Luz Keila Gramajo, Secretary of Planning and Programming of the Presidency of Guatemala, presented the broad and innovative Public Policy for the Protection of Life and the Institutional Framework for the Family, made up of 99 interconnected programs to promote integral development.
With it, Guatemalan President Alejandro Giammattei complies with the first three articles of the national Constitution, which explicitly determine the protection of the person, the family and the right to life from conception.
Gramajo said that Guatemala is firmly committed to protecting life and the family, with special attention to those most vulnerable in the country. “This is a moral duty of the state. Law guarantees power and with power we must guarantee the rights of our people, at all costs,” she said.
In a way, the approach of the Guatemalan government follows in the footsteps of Hungary’s successful family policy, which has proven to have a consistent social impact, effective cultural incidence and undeniable popularity. It is not for nothing that Prime Minister Viktor Orbán has just endorsed his government for the fourth time.
Hungarian Deputy Minister Eszter Vitályos explained that a fundamental part of the government’s public policies for strengthening the family and population growth is the respect of the freedom of marriages, which contributes to clearing economic obstacles in a very concrete way without clientelism. “For us, family protection is key, and the results show that we are on the right track,” she stressed.
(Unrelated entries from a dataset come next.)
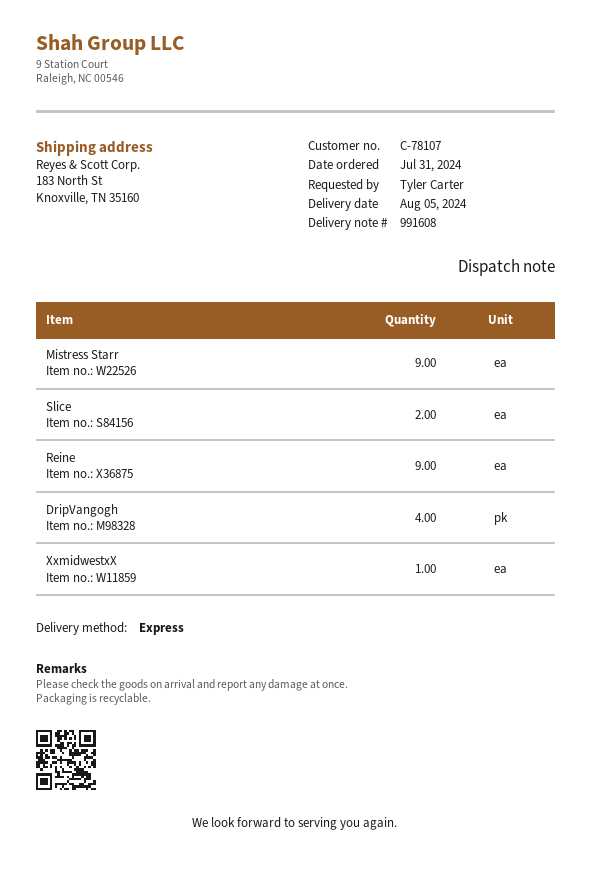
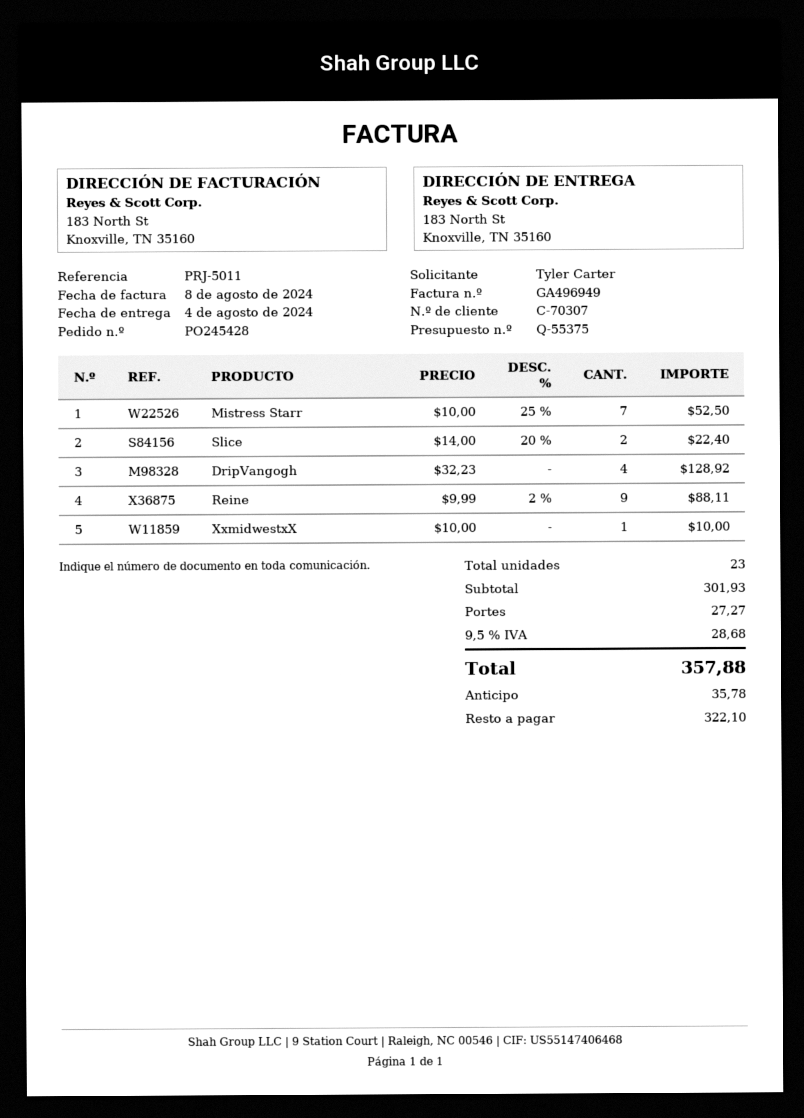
delivery date: 2024-08-05 -> 2024-08-04
customer number: C-78107 -> C-70307
Mistress Starr: 9 -> 7

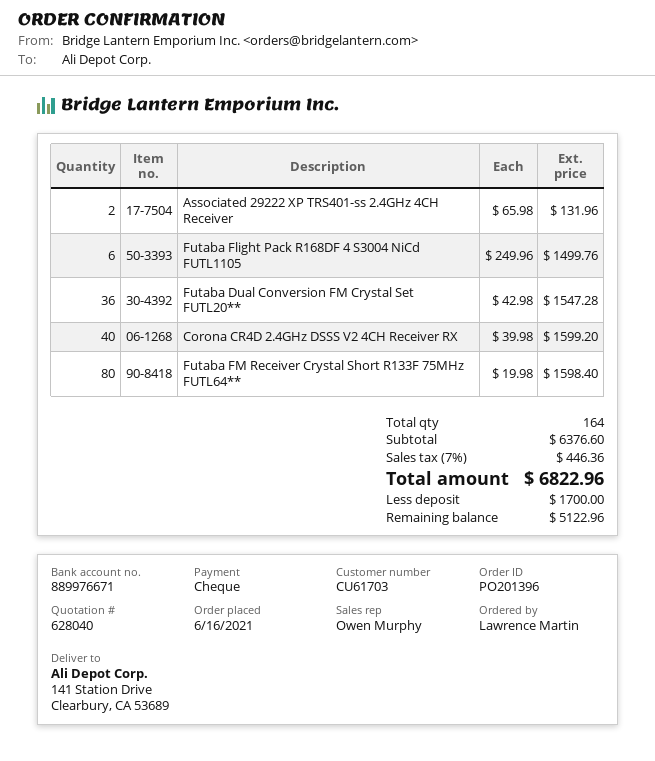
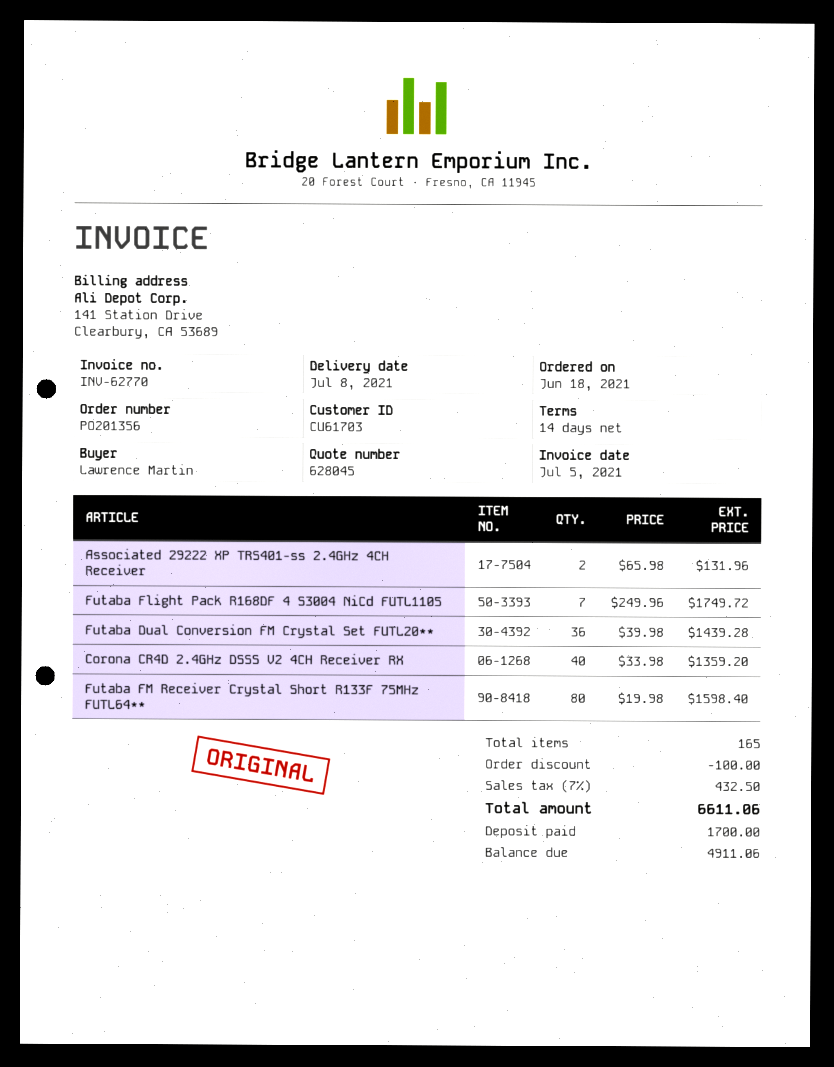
quote number: 628040 -> 628045
order number: PO201396 -> PO201356
order date: 2021-06-16 -> 2021-06-18
Futaba Flight Pack R168DF 4 S3004 NiCd FUTL1105: 6 x 249.96 = 1499.76 -> 7 x 249.96 = 1749.72
Futaba Dual Conversion FM Crystal Set FUTL20**: 36 x 42.98 = 1547.28 -> 36 x 39.98 = 1439.28
Corona CR4D 2.4GHz DSSS V2 4CH Receiver RX: 40 x 39.98 = 1599.20 -> 40 x 33.98 = 1359.20
total quantity: 164 -> 165
discount: none -> 100.00
tax: 7% = 446.36 -> 7% = 432.50
total: 6822.96 -> 6611.06
balance: 5122.96 -> 4911.06

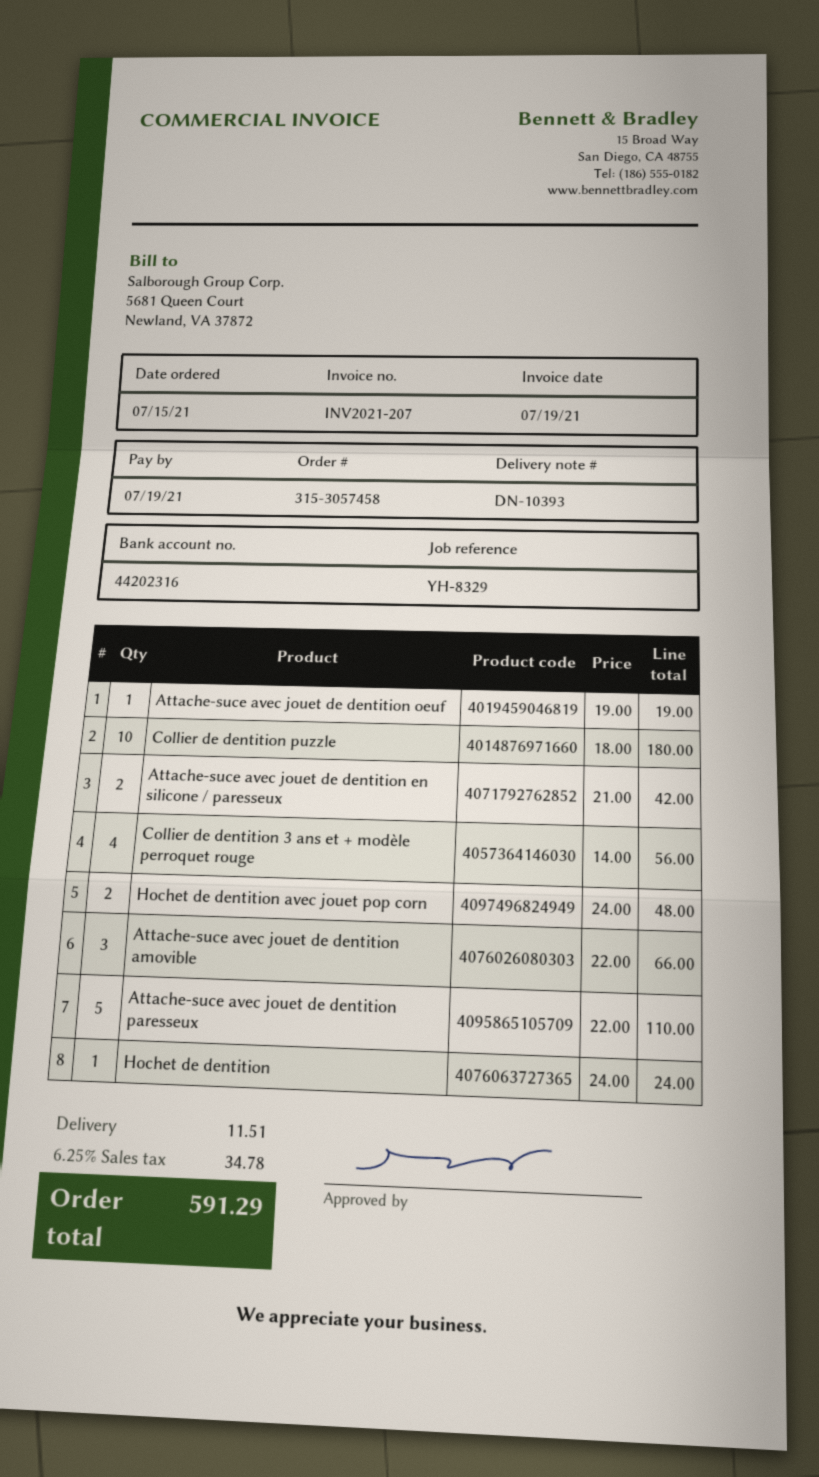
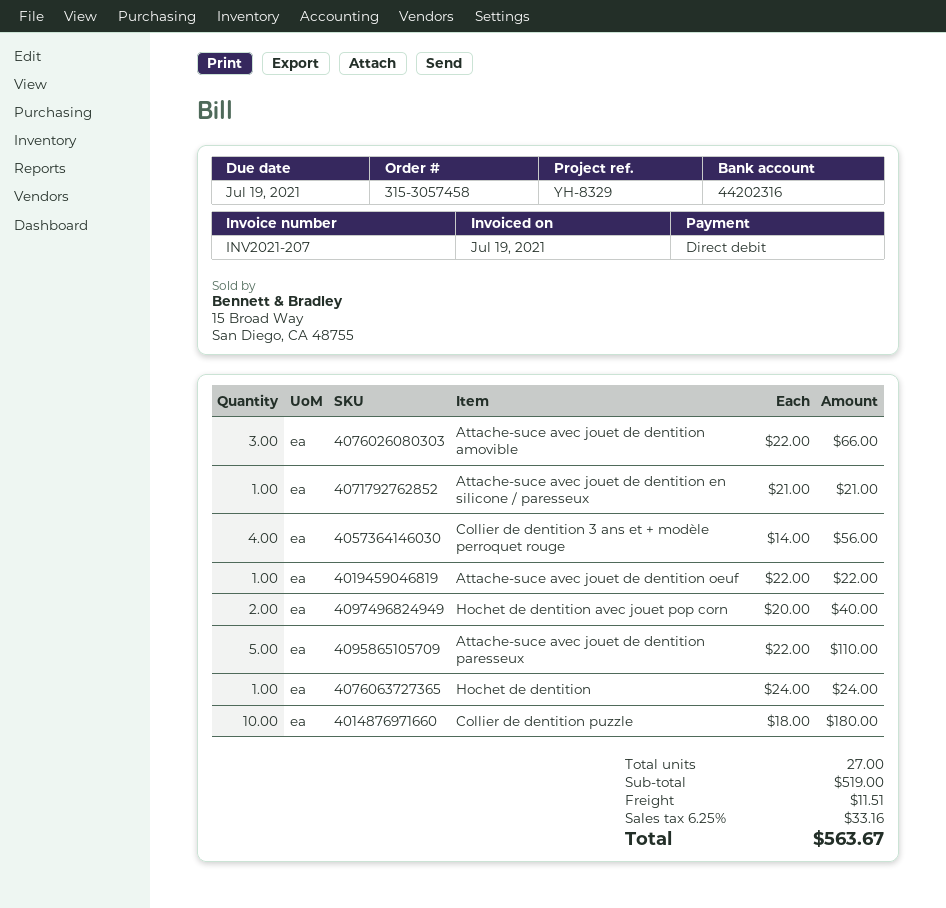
Attache-suce avec jouet de dentition oeuf: 1 x 19.00 = 19.00 -> 1 x 22.00 = 22.00
Attache-suce avec jouet de dentition en silicone / paresseux: 2 x 21.00 = 42.00 -> 1 x 21.00 = 21.00
Hochet de dentition avec jouet pop corn: 2 x 24.00 = 48.00 -> 2 x 20.00 = 40.00
tax: 6.25% = 34.78 -> 6.25% = 33.16
total: 591.29 -> 563.67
Angela Gandra, Brazil’s National Secretary of Justice, presented the package of public policies she is implementing and stressed that they are all based on a clear anthropological proposal that places the dignity of the free and responsible person at the center.
She explained that freedom is at the basis of the construction of democratic societies; and that the State has the obligation to guarantee the freedom of all citizens. “The family is the school par excellence of freedom, and to protect the family is to protect freedom,” she said.
Erwin Ronquillo, secretary of the Ecuador Grows Without Malnutrition Program, said that unlike previous administrations, President Guillermo Lasso is committed to the goal that every mother and child in Ecuador have adequate attention from his government. The program he is in charge of is the answer to this commitment.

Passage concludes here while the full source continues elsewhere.